:: Task to carry out ::
There is one span to output from the data below: the lines starting at the line with "[12,1271,166,1308] € 400,000" and ending at the line with "[22,1115,207,1153] 3426 Спорт". Output it exactly, ends included, nothing more.
=== Section Start ===
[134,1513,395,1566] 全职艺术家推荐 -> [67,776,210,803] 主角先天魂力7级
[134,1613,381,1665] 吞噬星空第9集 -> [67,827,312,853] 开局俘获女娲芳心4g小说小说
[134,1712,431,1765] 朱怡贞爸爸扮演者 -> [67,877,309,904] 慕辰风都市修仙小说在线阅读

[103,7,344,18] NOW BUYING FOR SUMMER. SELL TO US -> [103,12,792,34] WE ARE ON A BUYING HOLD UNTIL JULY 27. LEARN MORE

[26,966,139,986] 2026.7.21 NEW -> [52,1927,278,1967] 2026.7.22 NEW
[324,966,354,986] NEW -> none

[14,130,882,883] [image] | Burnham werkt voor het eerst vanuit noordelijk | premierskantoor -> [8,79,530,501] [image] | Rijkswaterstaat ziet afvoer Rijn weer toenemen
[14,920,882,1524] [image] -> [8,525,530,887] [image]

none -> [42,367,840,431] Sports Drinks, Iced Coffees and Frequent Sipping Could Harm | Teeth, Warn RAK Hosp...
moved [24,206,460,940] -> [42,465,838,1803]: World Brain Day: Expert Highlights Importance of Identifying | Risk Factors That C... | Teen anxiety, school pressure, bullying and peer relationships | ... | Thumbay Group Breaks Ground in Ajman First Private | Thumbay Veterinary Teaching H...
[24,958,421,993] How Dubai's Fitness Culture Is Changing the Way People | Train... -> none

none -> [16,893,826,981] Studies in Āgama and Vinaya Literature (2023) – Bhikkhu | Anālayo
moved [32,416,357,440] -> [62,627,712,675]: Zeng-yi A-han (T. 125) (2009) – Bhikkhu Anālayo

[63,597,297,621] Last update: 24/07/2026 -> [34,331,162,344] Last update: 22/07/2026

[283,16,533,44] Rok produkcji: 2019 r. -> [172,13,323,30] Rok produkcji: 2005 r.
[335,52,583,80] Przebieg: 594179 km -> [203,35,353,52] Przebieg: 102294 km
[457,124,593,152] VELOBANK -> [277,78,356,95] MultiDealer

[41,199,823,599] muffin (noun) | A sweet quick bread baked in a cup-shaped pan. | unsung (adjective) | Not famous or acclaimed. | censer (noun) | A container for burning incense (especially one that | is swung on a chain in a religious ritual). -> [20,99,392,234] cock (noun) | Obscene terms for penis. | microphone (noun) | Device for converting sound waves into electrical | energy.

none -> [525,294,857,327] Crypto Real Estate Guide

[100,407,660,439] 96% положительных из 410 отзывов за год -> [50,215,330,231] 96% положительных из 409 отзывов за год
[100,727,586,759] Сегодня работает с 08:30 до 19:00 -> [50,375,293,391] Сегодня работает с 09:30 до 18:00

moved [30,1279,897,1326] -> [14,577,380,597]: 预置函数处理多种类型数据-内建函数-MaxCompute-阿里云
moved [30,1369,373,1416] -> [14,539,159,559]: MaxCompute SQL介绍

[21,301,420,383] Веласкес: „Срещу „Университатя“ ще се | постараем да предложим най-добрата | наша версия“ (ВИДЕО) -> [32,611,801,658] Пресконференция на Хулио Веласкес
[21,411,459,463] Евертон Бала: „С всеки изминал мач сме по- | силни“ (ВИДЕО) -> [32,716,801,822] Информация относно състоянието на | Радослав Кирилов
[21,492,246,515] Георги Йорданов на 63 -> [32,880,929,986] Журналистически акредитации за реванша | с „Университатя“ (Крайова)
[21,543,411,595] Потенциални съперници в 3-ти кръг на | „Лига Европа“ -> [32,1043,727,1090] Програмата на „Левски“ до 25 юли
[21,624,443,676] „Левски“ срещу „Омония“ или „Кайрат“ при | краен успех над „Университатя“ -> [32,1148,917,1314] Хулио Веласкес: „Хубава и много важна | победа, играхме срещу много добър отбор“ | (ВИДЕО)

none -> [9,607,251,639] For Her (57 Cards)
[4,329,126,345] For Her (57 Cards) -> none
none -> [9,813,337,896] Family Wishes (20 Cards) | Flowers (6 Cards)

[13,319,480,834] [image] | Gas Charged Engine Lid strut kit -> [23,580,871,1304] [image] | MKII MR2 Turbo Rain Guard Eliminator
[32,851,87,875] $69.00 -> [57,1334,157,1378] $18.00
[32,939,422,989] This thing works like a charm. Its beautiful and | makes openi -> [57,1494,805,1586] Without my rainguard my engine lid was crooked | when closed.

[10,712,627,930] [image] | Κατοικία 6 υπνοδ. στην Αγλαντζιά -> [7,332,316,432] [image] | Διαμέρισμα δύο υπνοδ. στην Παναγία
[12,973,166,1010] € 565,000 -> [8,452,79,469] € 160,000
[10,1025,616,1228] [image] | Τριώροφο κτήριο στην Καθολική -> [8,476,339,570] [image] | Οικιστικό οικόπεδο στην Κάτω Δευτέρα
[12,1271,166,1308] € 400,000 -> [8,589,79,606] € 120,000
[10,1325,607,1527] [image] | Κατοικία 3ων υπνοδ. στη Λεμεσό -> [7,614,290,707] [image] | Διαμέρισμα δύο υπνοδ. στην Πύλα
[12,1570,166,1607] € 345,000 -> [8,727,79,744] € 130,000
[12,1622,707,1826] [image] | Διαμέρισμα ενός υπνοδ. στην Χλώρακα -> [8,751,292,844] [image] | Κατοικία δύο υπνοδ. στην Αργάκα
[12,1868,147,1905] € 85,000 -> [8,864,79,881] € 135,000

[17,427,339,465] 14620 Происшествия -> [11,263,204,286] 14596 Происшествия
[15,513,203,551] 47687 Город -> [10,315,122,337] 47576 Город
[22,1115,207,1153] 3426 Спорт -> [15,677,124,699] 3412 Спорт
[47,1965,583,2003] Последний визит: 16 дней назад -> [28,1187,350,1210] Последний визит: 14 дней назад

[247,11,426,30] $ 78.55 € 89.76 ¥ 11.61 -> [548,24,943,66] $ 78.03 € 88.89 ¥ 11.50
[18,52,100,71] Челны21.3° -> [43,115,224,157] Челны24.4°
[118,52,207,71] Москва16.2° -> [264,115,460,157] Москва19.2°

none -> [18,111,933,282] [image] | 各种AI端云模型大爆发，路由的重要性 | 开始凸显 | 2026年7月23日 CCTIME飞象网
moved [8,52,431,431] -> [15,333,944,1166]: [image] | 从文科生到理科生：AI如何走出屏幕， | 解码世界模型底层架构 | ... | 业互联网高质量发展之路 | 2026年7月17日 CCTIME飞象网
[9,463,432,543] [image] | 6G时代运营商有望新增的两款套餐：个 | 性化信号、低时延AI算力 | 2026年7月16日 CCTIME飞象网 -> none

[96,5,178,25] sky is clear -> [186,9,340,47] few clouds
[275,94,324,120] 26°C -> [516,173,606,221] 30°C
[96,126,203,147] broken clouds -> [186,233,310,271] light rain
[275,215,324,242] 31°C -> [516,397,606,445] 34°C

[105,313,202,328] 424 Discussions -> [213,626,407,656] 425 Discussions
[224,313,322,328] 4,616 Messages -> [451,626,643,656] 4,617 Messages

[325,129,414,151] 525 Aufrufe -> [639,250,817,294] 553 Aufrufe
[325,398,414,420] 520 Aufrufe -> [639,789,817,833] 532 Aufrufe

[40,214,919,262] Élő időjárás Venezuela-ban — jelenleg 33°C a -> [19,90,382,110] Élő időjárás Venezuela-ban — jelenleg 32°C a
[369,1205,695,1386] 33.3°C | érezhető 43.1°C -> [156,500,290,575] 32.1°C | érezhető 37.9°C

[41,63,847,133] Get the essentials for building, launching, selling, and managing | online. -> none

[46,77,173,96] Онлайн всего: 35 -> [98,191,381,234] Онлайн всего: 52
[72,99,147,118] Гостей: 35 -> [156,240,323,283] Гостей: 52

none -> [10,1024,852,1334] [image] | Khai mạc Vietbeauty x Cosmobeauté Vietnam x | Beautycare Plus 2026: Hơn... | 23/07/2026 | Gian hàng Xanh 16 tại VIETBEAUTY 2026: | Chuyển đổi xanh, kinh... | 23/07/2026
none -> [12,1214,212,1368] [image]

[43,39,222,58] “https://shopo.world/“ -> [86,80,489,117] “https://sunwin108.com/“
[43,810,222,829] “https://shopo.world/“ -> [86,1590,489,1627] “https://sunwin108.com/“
=== Section End ===
:: Reply to the task ::
[12,1271,166,1308] € 400,000 -> [8,589,79,606] € 120,000
[10,1325,607,1527] [image] | Κατοικία 3ων υπνοδ. στη Λεμεσό -> [7,614,290,707] [image] | Διαμέρισμα δύο υπνοδ. στην Πύλα
[12,1570,166,1607] € 345,000 -> [8,727,79,744] € 130,000
[12,1622,707,1826] [image] | Διαμέρισμα ενός υπνοδ. στην Χλώρακα -> [8,751,292,844] [image] | Κατοικία δύο υπνοδ. στην Αργάκα
[12,1868,147,1905] € 85,000 -> [8,864,79,881] € 135,000

[17,427,339,465] 14620 Происшествия -> [11,263,204,286] 14596 Происшествия
[15,513,203,551] 47687 Город -> [10,315,122,337] 47576 Город
[22,1115,207,1153] 3426 Спорт -> [15,677,124,699] 3412 Спорт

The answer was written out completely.